Dearest Colo. Hamilton,
I want to congratulate you on your 260th (or 262nd) birthday. Even though you passed away a great many years ago, your spirit has not been more alive since the days where you regularly wrote and spoke with little inhibition. I have entire volumes of questions and praises to ask and give. You have, in this past year, impacted my existence in ways that even I, who has the firmest grasp on my emotional ideals compared to the world I live in, am troubled at funneling into sentences and paragraphs.
Your boundless energy and near-psychic anticipation for the need for a financial system in our country’s future, your bravery at separating from the empire that grieved so many and intelligence to turn that enemy into a friend, your sharp wit that spared no man whose folly was interpreted as a danger and the refusal to hypocritically take another life which led to your all-too-soon demise have driven me to extents that still break barriers.

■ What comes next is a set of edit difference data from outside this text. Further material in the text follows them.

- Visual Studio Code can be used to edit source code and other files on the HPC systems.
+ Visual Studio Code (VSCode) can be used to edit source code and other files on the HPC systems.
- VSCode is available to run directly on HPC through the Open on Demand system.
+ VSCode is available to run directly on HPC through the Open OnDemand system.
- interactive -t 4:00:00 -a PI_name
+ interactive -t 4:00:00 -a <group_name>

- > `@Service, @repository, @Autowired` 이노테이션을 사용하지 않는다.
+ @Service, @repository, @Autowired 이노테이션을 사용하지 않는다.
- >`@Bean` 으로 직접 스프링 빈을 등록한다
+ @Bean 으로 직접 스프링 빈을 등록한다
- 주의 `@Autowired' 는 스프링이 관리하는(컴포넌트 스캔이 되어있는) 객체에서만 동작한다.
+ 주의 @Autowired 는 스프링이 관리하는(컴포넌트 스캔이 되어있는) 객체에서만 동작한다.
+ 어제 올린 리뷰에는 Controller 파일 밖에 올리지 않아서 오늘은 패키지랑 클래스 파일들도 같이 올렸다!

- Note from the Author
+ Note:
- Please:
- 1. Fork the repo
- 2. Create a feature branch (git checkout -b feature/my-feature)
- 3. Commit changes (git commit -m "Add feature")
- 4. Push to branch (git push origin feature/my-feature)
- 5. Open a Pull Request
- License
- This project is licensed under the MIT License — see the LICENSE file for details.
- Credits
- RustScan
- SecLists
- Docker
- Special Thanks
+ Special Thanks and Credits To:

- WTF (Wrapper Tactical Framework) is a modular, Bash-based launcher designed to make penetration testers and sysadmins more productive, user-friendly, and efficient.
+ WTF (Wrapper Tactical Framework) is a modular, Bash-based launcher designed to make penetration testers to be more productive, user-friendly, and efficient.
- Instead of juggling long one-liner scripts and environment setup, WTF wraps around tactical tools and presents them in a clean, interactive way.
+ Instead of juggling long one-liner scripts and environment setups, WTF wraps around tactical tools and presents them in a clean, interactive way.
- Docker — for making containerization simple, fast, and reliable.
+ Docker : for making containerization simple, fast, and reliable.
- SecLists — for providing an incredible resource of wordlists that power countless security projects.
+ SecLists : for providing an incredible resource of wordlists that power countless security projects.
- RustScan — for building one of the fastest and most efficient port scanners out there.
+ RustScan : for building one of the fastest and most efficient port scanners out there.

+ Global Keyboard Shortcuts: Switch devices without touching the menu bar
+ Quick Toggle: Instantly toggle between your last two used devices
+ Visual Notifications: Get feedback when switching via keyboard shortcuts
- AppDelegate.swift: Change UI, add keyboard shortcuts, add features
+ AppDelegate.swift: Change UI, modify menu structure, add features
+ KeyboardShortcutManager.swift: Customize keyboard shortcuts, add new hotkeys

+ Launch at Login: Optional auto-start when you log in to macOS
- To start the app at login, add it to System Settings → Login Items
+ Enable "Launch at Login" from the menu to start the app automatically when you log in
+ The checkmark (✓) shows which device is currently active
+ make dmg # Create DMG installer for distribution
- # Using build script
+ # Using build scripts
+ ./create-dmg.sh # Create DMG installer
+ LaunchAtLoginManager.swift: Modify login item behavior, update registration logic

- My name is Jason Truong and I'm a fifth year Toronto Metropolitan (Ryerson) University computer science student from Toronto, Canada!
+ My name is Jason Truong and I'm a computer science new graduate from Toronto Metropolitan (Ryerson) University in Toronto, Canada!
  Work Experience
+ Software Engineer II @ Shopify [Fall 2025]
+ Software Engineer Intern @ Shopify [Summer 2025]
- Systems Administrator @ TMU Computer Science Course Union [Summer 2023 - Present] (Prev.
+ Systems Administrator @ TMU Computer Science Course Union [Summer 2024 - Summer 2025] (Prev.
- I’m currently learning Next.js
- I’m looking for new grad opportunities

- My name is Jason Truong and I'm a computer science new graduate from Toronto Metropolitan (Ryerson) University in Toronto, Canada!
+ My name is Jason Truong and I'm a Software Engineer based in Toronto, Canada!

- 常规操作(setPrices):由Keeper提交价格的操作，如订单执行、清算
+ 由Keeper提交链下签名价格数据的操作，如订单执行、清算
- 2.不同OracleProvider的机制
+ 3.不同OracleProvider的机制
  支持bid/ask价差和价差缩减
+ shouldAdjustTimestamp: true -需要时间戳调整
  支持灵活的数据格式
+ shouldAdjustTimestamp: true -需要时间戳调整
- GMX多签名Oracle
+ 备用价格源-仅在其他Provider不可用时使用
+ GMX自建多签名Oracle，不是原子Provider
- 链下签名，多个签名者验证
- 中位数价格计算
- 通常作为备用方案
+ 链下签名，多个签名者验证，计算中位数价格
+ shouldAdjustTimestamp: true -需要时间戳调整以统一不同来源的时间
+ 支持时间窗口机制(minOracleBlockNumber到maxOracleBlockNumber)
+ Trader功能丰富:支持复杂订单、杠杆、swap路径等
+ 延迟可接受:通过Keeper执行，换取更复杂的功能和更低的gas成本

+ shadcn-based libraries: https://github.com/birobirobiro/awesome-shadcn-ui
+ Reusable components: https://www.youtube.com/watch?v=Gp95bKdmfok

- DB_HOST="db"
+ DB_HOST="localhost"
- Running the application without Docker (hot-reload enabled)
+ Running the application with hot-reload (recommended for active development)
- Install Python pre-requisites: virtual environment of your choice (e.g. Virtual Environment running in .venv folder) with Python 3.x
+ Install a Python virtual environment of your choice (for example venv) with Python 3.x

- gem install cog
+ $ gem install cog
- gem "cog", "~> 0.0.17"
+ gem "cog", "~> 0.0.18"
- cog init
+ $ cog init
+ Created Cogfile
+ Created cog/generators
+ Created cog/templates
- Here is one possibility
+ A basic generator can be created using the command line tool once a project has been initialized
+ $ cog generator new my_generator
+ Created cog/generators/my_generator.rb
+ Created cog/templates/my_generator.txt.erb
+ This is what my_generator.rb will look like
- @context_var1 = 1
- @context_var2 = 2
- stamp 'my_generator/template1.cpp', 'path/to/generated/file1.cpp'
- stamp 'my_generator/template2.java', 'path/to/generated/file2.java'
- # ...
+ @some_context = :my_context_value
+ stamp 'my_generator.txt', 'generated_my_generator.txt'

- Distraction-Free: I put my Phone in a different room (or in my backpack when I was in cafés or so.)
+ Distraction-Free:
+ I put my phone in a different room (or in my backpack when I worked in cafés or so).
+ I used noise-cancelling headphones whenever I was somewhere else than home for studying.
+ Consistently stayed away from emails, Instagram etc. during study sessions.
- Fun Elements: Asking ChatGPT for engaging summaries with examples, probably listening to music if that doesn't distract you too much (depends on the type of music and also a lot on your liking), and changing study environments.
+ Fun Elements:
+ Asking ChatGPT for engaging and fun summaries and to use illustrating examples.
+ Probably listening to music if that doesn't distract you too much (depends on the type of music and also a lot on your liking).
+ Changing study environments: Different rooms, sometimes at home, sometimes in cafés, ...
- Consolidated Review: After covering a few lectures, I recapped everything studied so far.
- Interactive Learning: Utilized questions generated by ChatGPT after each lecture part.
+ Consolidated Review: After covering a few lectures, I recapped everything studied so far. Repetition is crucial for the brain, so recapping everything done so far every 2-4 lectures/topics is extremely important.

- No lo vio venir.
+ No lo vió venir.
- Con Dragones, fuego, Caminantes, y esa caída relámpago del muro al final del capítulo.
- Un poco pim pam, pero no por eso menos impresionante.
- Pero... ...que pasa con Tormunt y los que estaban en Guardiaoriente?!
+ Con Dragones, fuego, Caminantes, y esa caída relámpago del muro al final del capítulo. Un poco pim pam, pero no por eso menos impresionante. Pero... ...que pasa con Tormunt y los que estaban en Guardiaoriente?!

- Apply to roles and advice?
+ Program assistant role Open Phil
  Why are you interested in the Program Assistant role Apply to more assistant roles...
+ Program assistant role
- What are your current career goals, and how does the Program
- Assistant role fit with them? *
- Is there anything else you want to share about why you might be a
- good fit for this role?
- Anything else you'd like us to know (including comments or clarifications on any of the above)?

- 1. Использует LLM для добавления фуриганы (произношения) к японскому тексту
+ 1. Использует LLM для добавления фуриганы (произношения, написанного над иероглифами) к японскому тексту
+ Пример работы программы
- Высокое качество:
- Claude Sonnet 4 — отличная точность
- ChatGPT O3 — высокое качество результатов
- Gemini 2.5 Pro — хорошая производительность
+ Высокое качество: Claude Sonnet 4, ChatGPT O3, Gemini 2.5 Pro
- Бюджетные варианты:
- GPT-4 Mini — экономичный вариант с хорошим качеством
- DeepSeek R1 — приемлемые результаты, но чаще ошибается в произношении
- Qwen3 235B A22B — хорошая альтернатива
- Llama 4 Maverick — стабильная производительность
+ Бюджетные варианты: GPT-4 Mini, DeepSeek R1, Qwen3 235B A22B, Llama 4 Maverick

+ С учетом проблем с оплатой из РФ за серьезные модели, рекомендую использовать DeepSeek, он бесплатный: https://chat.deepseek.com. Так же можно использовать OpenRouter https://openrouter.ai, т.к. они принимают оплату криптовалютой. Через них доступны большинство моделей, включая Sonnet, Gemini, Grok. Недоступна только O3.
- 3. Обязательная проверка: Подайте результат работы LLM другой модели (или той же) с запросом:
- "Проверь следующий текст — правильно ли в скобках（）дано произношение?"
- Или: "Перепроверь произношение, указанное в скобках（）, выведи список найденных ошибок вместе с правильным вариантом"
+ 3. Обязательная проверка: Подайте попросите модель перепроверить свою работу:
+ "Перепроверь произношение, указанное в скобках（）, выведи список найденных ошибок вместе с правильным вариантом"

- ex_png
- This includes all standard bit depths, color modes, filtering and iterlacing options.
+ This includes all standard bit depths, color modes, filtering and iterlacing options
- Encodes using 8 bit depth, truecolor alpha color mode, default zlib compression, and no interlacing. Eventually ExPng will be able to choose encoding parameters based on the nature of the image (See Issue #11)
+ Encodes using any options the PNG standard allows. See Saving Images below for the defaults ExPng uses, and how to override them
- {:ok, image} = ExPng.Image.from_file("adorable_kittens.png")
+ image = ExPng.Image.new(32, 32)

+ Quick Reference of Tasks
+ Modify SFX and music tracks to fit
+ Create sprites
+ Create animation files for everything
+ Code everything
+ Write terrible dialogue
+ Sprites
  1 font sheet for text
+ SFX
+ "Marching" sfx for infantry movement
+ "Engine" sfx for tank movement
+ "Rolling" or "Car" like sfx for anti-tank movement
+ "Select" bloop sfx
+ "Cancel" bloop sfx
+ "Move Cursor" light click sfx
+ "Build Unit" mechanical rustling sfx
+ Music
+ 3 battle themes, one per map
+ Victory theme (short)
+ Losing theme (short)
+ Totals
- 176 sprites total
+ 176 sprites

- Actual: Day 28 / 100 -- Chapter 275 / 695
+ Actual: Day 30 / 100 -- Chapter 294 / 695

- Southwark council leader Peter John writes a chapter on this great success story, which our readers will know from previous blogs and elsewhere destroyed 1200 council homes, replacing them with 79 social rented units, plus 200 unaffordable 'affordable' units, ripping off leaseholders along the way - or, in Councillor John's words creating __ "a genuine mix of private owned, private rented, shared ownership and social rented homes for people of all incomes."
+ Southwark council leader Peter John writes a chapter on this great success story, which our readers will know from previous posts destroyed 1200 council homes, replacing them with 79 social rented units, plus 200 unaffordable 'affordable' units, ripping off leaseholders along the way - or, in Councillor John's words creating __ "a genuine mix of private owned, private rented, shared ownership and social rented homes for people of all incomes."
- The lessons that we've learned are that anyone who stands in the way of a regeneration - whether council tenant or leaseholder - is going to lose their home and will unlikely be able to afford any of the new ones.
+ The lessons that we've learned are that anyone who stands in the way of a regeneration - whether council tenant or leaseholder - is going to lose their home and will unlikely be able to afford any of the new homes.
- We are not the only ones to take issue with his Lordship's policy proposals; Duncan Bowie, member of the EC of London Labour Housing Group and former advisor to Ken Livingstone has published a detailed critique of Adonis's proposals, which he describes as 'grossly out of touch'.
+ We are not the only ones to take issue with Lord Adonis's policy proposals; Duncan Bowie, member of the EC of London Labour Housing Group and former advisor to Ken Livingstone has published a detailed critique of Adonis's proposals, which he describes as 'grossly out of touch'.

I must say, good sir, that I have not only learned from your successes, but I have learned from your failures. You worked yourself into exhaustion many times. Your quick judgement and assessment of character and situation led to preventable disasters. Your social and political rivals could not the do damage to you that you had not already done to yourself ten times over. Many of my contemporaries believe that your trait for oratory pyrotechnics (Chernow coined that phrase) led you right into your grave.
Whether the latter is true is unimportant. What happened at Weehawken is irreversible. You are, for all biological purposes, dead. I believe that new life has been breathed into your legacy. New generations are pouring over your writings. More people know the name Alexander Hamilton than every before.
That knowledge is my gift to you, dear sir. Your death was not the end of your legacy.
Thank you, dear sir, for changing the world and continuing to do so long after anyone thought possible.